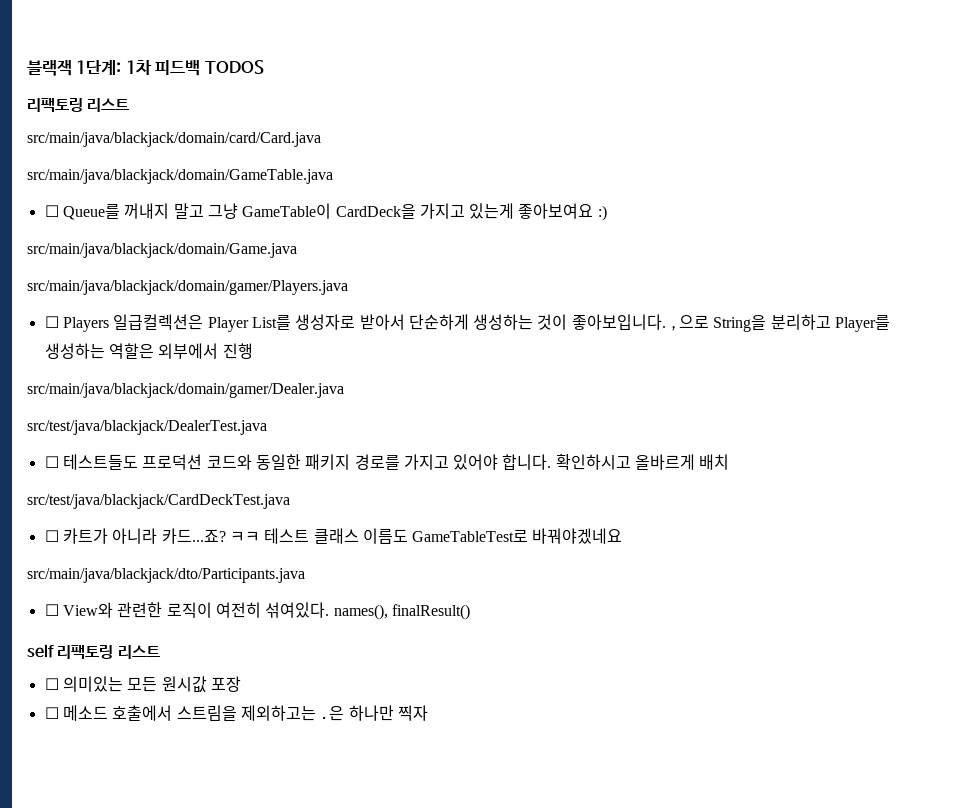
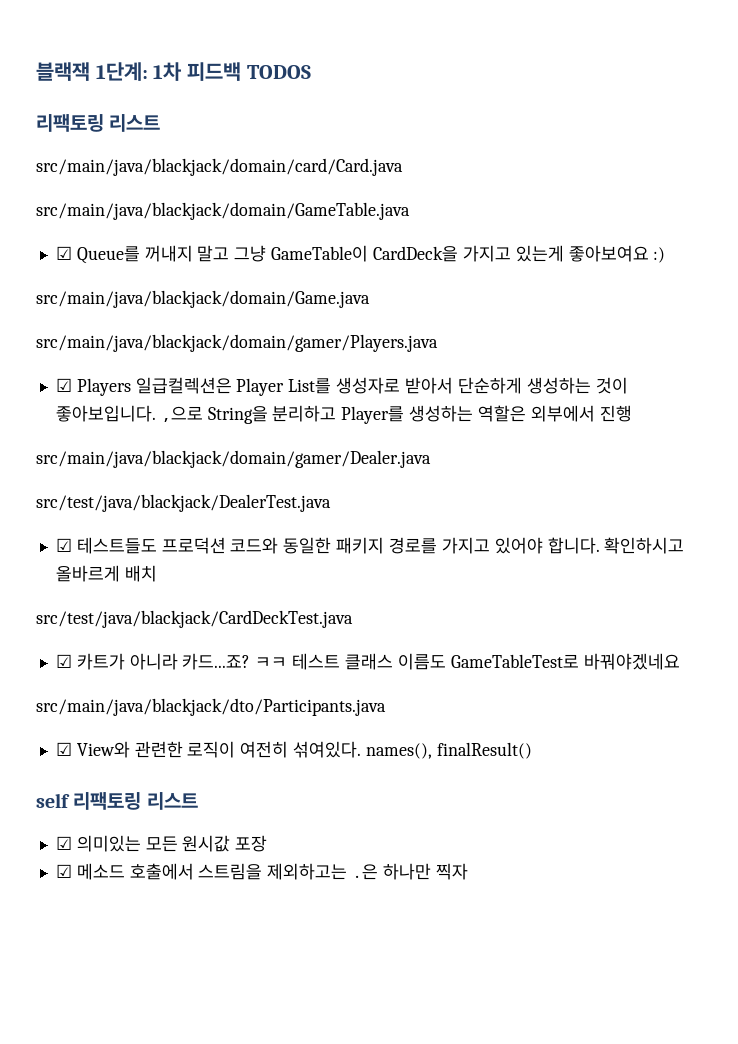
[44,205,59,217] ☐ -> [55,246,72,260] ☑
[44,316,59,328] ☐ -> [55,378,72,392] ☑
[44,456,59,468] ☐ -> [55,538,72,552] ☑
[44,530,59,542] ☐ -> [55,654,72,668] ☑
[44,604,59,616] ☐ -> [55,742,72,756] ☑
[44,678,59,690] ☐ -> [55,836,72,850] ☑
[44,707,59,719] ☐ -> [55,864,72,878] ☑

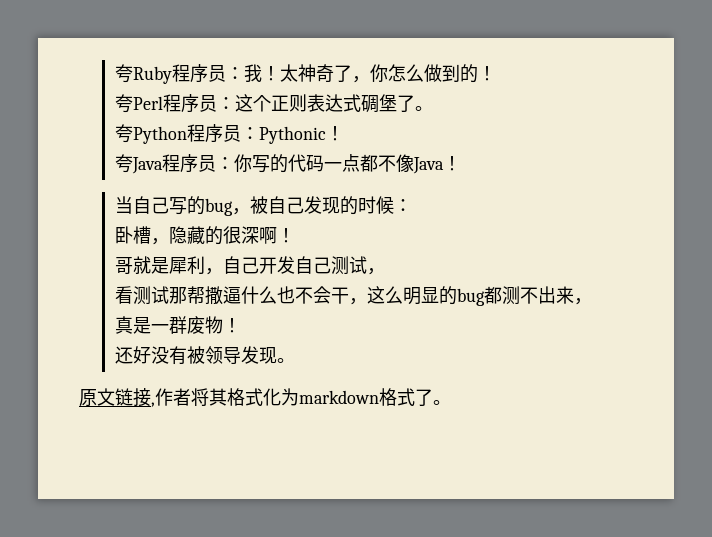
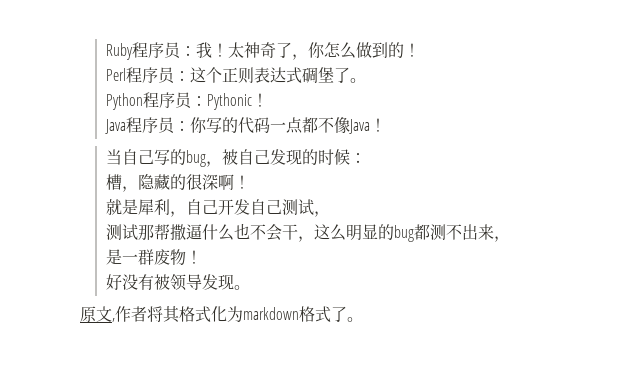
[114,64,133,83] 夸 -> (106, 51) none
[114,94,133,113] 夸 -> (421, 50) none
[114,124,133,143] 夸 -> (367, 80) none
[114,154,133,173] 夸 -> (269, 100) none
[114,226,133,244] 卧 -> (367, 158) none
[114,257,133,274] 哥 -> (251, 182) none
[114,286,133,304] 看 -> (331, 214) none
[114,316,133,334] 真 -> (511, 239) none
[114,346,133,364] 还 -> (203, 257) none
[115,388,151,407] 链接 -> (112, 314) none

○ ○ ○

WORK REQUIRED -
Going by the data above, the answer is exactly the lines from the one holding "[44,316,59,328] ☐ -> [55,378,72,392] ☑" to the one holding "[114,154,133,173] 夸 -> (269, 100) none", both kept, with the pictures left out.

OUTPUT OF THE EXERCISE -
[44,316,59,328] ☐ -> [55,378,72,392] ☑
[44,456,59,468] ☐ -> [55,538,72,552] ☑
[44,530,59,542] ☐ -> [55,654,72,668] ☑
[44,604,59,616] ☐ -> [55,742,72,756] ☑
[44,678,59,690] ☐ -> [55,836,72,850] ☑
[44,707,59,719] ☐ -> [55,864,72,878] ☑

[114,64,133,83] 夸 -> (106, 51) none
[114,94,133,113] 夸 -> (421, 50) none
[114,124,133,143] 夸 -> (367, 80) none
[114,154,133,173] 夸 -> (269, 100) none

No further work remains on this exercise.